4 Clustering
Clustering is about grouping objects together according to similarity. The objects are grouped into clusters so that objectes within the same cluster are more similar to one another than to objects in other clusters.
Clustering is usually performed based on a set of \(n\) objects, each with \(p\) measurements. A single object \(i\) can thus be described by the vector \({\mathbf x}_i = [x_{i1}, x_{i2}, \dots, x_{ip}]\).
With only \(p=2\) measurements these measurements can easily be plotted and we could illustrate clusters by colors.
Clustering is commonly used for data exploration and to identify substructures in a data set.
There are many types of clustering algorithms, here we will only discuss K-means and hierarchical clustering.
4.1 K-means
The K-means algorith aims to dive all objects into exactly \(K\) clusters. \(K\) has to be given to the algorithm. The K-means algorithm minimize the variance within clusters, by iteratively assigning each object to the cluster with the closest mean (centroid).
The centroid of cluster \(k\) is the arithmetic mean of all \(n_k\) objects in the cluster
\[{\mathbf m}_k = \frac{1}{n_k} \sum_{i=1}^{n_k} {\mathbf x}_{i}\]
The algorithm can be performed as follows;
- Initialization. Select \(k\) initial centroids.
- Assign each object to the closest centroid (in terms of squared Euclidean distance). The squared Euclidean distance between an object (a data point) and a cluster centroid \(m_k\) is \(d_i = \sum_{j=1}^p (x_{ij} - m_{kj})^2\). By assigning each object to closest centroid the total within cluster sum of squares (WSS) is minimized. \[WSS = \sum_{k=1}^K\sum_{i \in C_k}\sum_{j=1}^p (x_{ij} - m_{kj})^2\]
- Update the centroids for each of the \(k\) clusters by computing the centroid for all the objects in each of the clusters.
- Repeat 1-2 until convergence
The initial centroids can be selected in several different ways. Two common methods are;
- Forgy’s method: Select \(K\) data points as initial centroids
- Randomly assign each data point to one out of \(K\) clusters and compute the centroids for these initial clusters.
4.2 Dissimilarity matrix
All clustering algorithms need a measure of similarity or dissimilarity between objects. As a similarity can be transformed to a dissimilarity, we will here focus on dissimilaities.

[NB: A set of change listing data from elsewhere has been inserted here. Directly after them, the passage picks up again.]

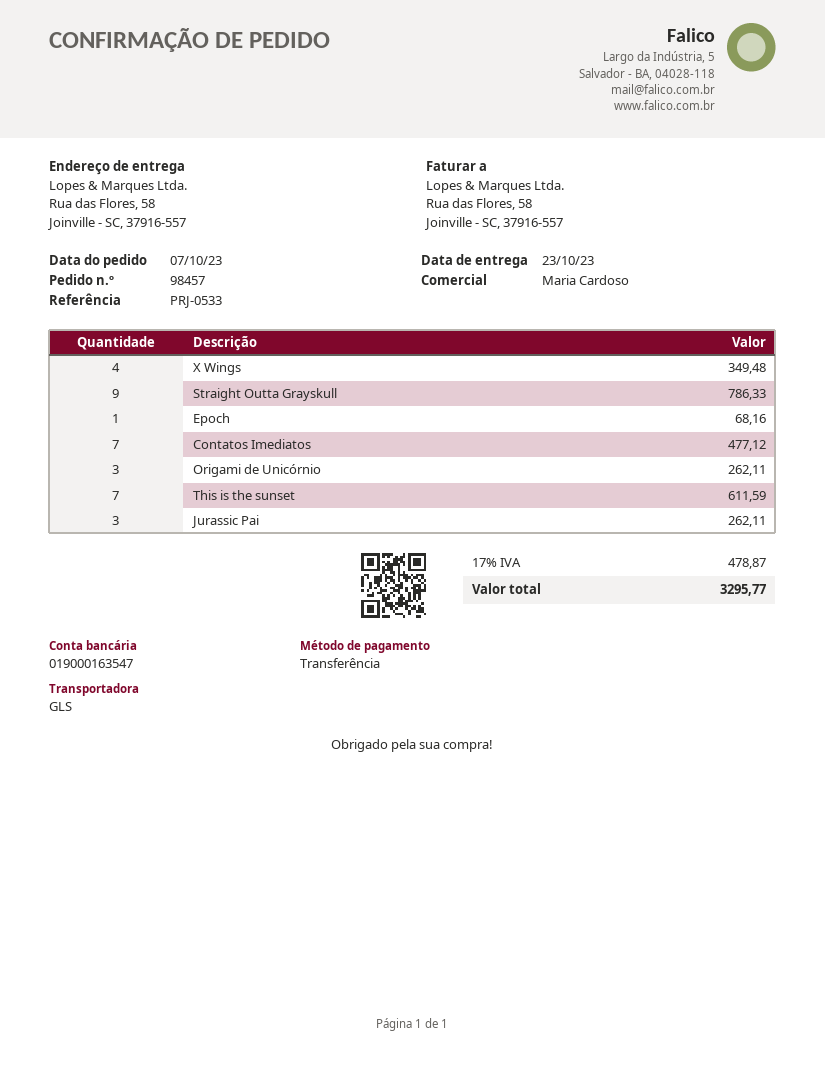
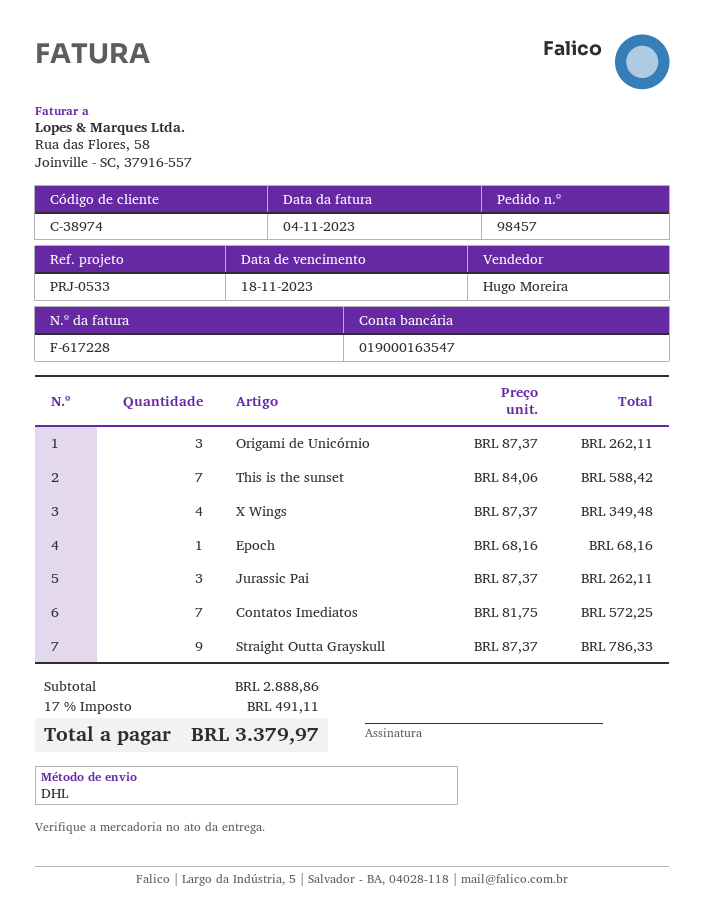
sales rep: Maria Cardoso -> Hugo Moreira
shipping method: GLS -> DHL
Contatos Imediatos: 7 for 477.12 -> 7 for 572.25
This is the sunset: 7 for 611.59 -> 7 for 588.42
tax: 17% = 478.87 -> 17% = 491.11
total: 3295.77 -> 3379.97

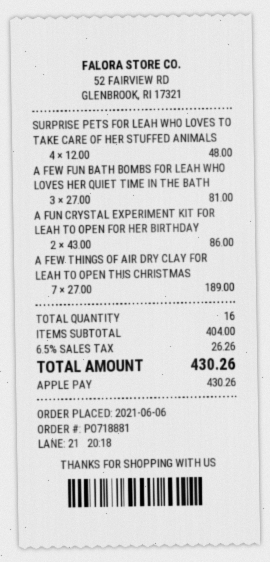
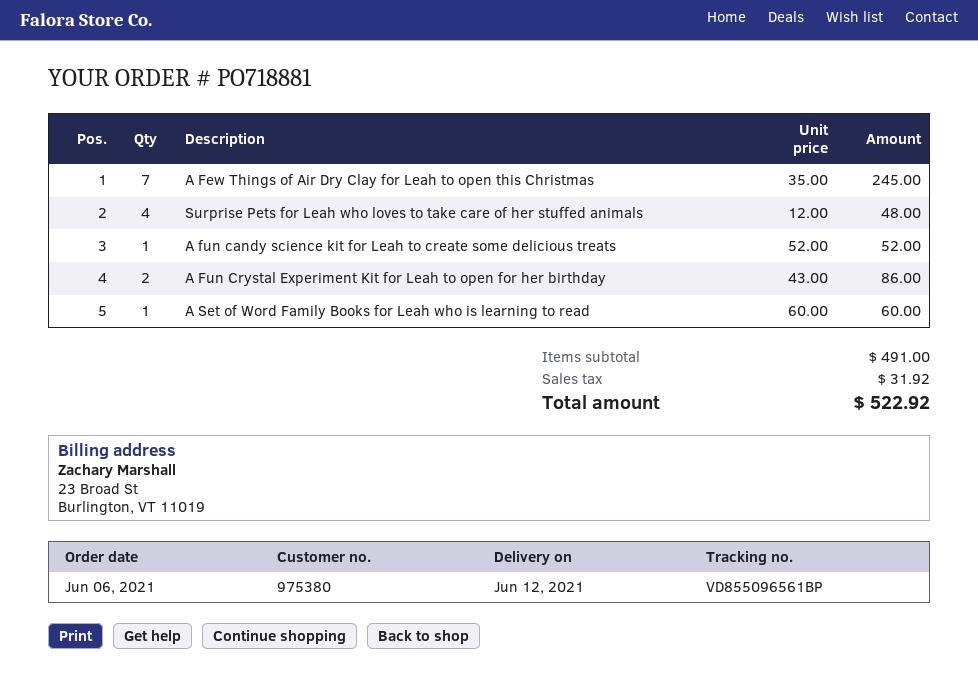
A FEW FUN BATH BOMBS FOR LEAH WHO LOVES HER QUIET TIME IN THE BATH: 3 x 27.00 = 81.00 -> none
A FEW THINGS OF AIR DRY CLAY FOR LEAH TO OPEN THIS CHRISTMAS: 7 x 27.00 = 189.00 -> 7 x 35.00 = 245.00
A fun candy science kit for Leah to create some delicious treats: none -> 1 x 52.00 = 52.00
A Set of Word Family Books for Leah who is learning to read: none -> 1 x 60.00 = 60.00
subtotal: 404.00 -> 491.00
tax: 26.26 -> 31.92
total: 430.26 -> 522.92

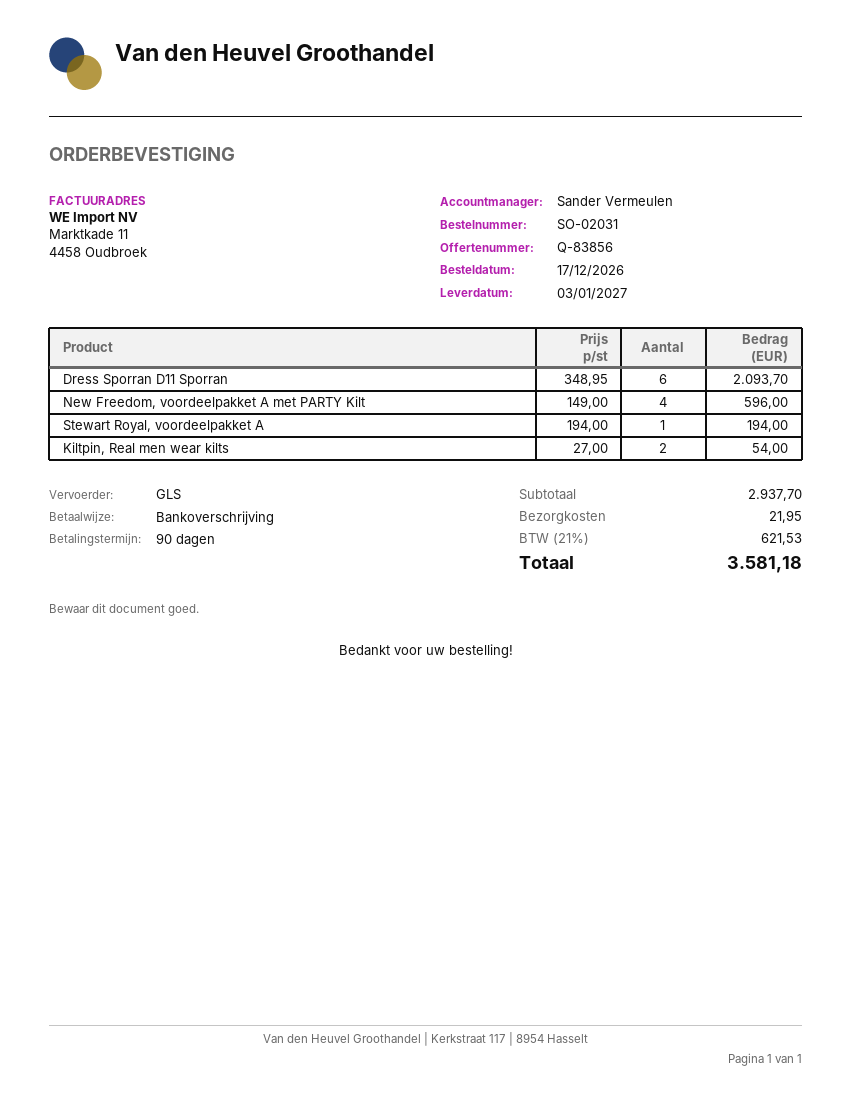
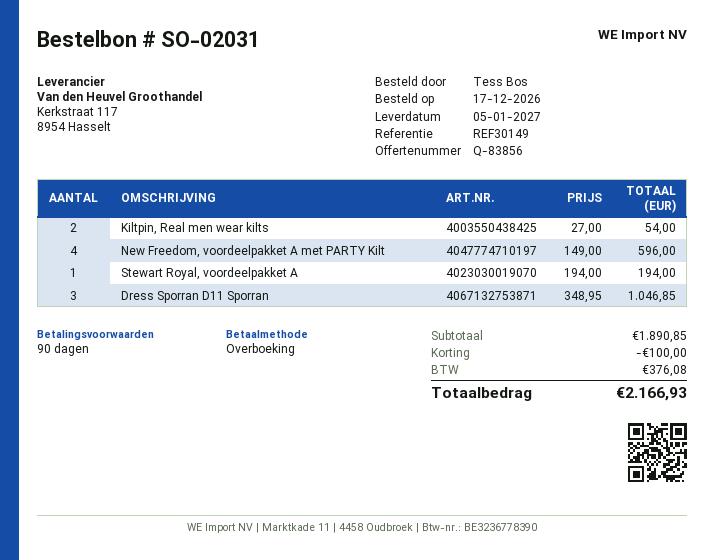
delivery date: 2027-01-03 -> 2027-01-05
Dress Sporran D11 Sporran: 6 x 348.95 = 2093.70 -> 3 x 348.95 = 1046.85
subtotal: 2937.70 -> 1890.85
discount: none -> 100.00
shipping: 21.95 -> none
tax: 621.53 -> 376.08
total: 3581.18 -> 2166.93

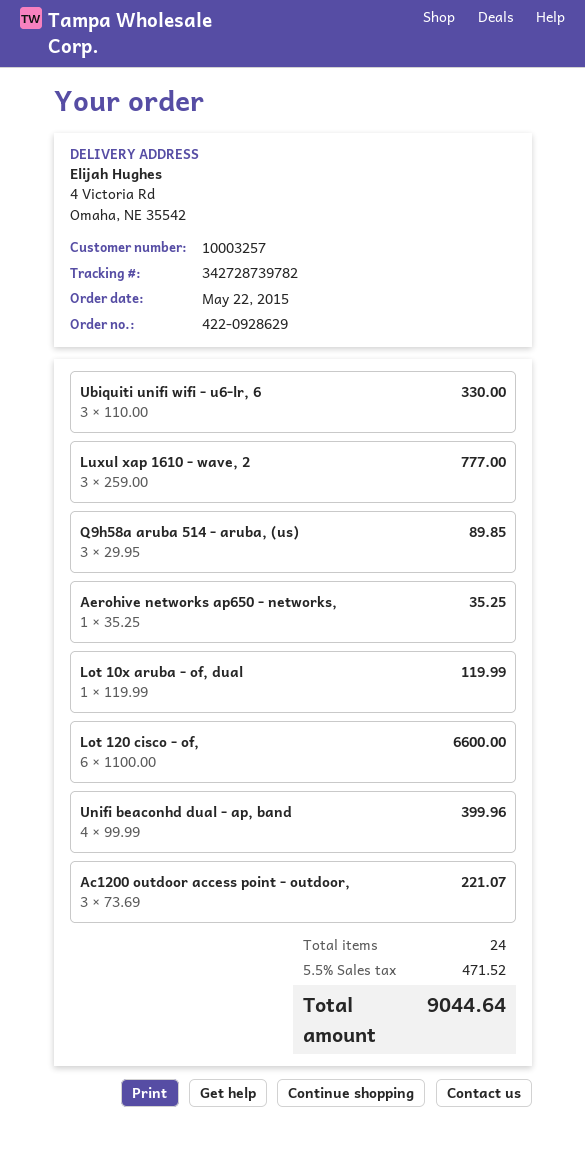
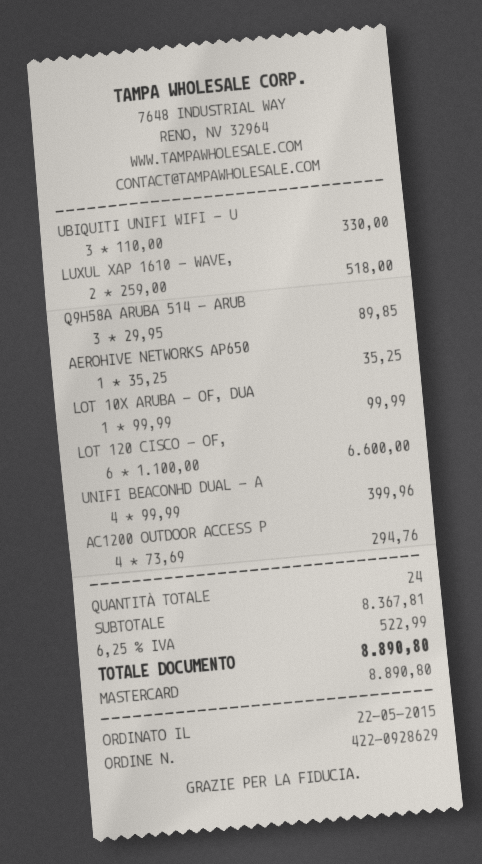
Luxul xap 1610 - wave, 2: 3 x 259.00 = 777.00 -> 2 x 259.00 = 518.00
Lot 10x aruba - of, dual: 1 x 119.99 = 119.99 -> 1 x 99.99 = 99.99
Ac1200 outdoor access point - outdoor,: 3 x 73.69 = 221.07 -> 4 x 73.69 = 294.76
tax: 5.5% = 471.52 -> 6.25% = 522.99
total: 9044.64 -> 8890.80

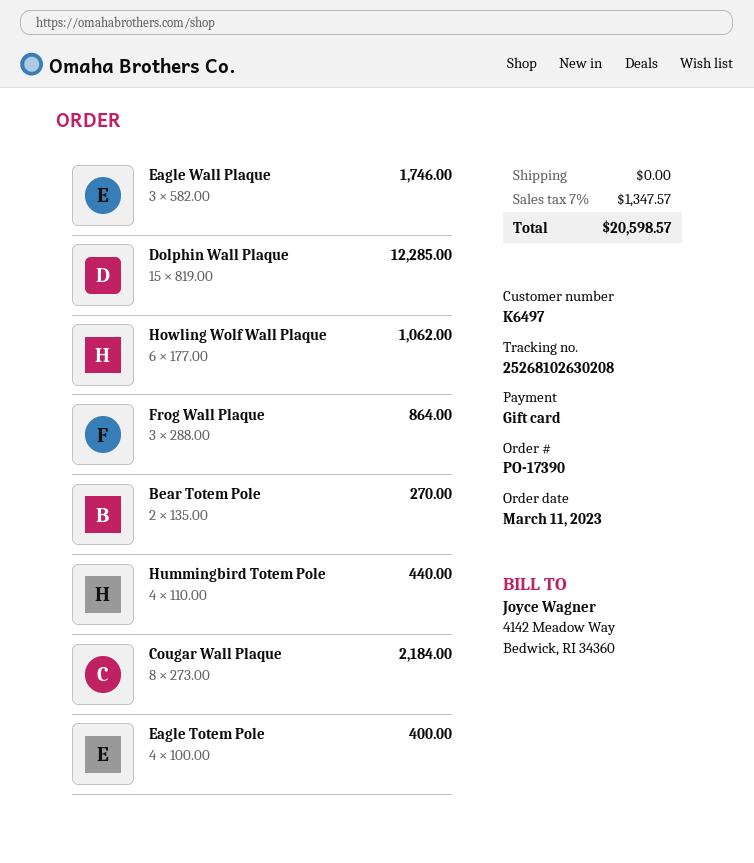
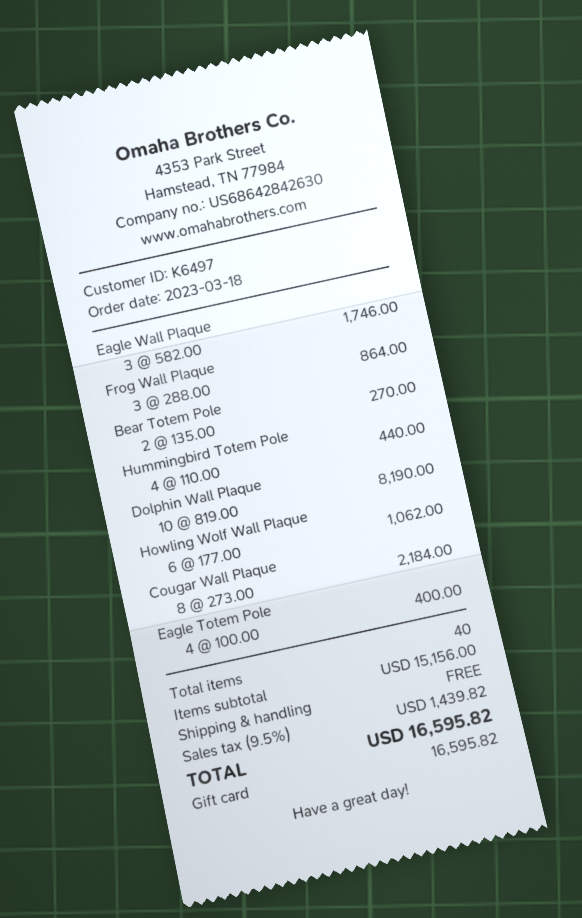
order date: 2023-03-11 -> 2023-03-18
Dolphin Wall Plaque: 15 x 819.00 = 12285.00 -> 10 x 819.00 = 8190.00
tax: 7% = 1347.57 -> 9.5% = 1439.82
total: 20598.57 -> 16595.82

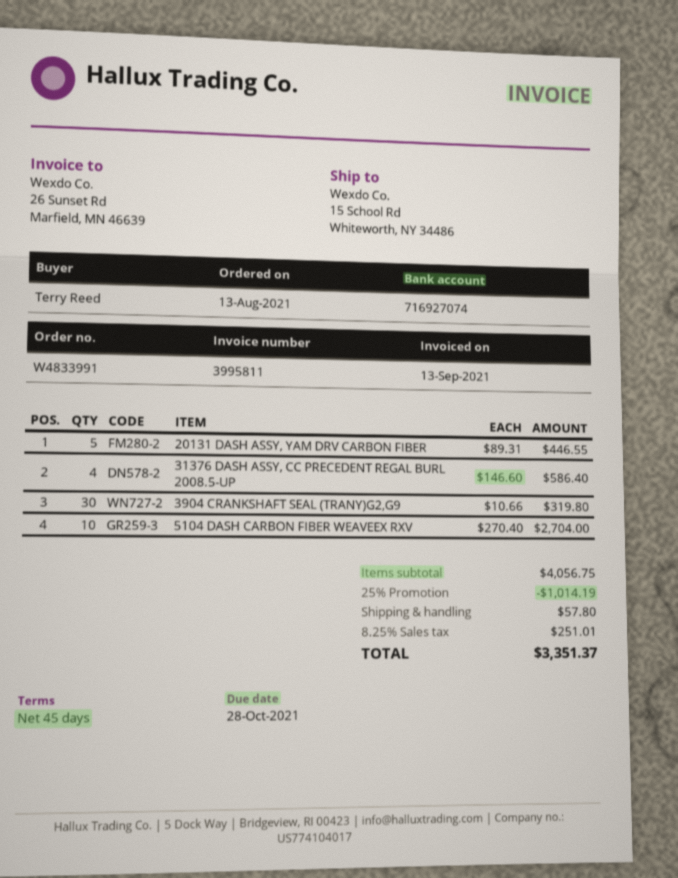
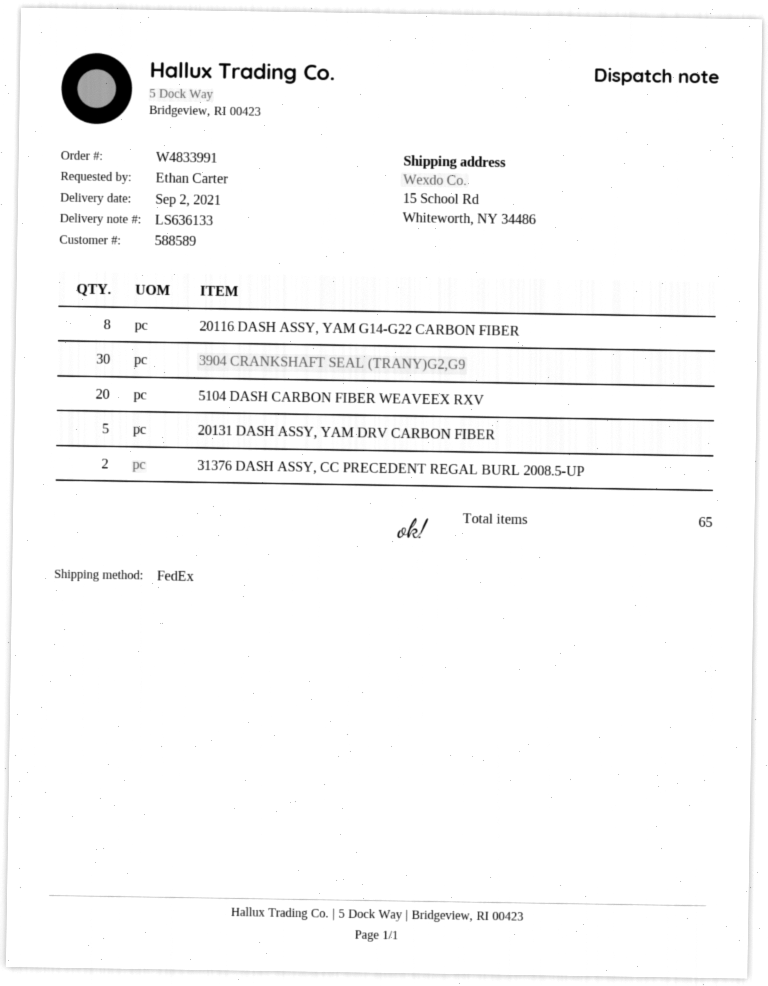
ordered by: Terry Reed -> Ethan Carter
31376 DASH ASSY, CC PRECEDENT REGAL BURL 2008.5-UP: 4 -> 2
5104 DASH CARBON FIBER WEAVEEX RXV: 10 -> 20
20116 DASH ASSY, YAM G14-G22 CARBON FIBER: none -> 8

Dissimilarities between all pairs of objects can be described in a dissimilarity matrix. Most algorithms are based on symmetric dissimilarities, i.e. when the dissimilarity between a and b is the same as between b and a. Also, most algorithm require non-negative dissimilarities.
K-means uses the squared Euclidean distance as a dissimilarity measure, but there of course other ways to measure the dissimilarity between two objects (data points).
Common dissimilarity measures include;
Euclidean distance \[d_{euc} (x, y) = \sqrt{\sum_{j=1}^{p} (x_j - y_j)^2}\] Squared Euclidean distance \[d_{euc} (x, y) = \sum_{j=1}^{p} (x_j - y_j)^2\]
Manhattan distance \[d_{man} (x, y) = \sqrt{\sum_{j=1}^{p} |x_j - y_j|}\] Pearson correlation distance
Pearson’s correlation is a similarity measure
\[r = \frac{\sum_{j=1}^p(x_j-\bar x)(y_i-\bar y)}{\sqrt{\sum_{j=1}^p(x_j-\bar x)^2\sum_{j=1}^p(y_j-\bar y)^2}}\]
Using a transformation we can compute a Pearson’s correlation distance
\[d_{pear}(x,y) = \sqrt{1-r}\]
4.3 Hierarchical clustering
Hierarchical clustering does not require the number of clusters to be specified. Instead of creating a single set of clusters it creates a hierarchy of clusterings based on pairwise dissimilarities.
There are two strategies for hierarchical clustering agglomerative (bottom-up) and divisive (top-down).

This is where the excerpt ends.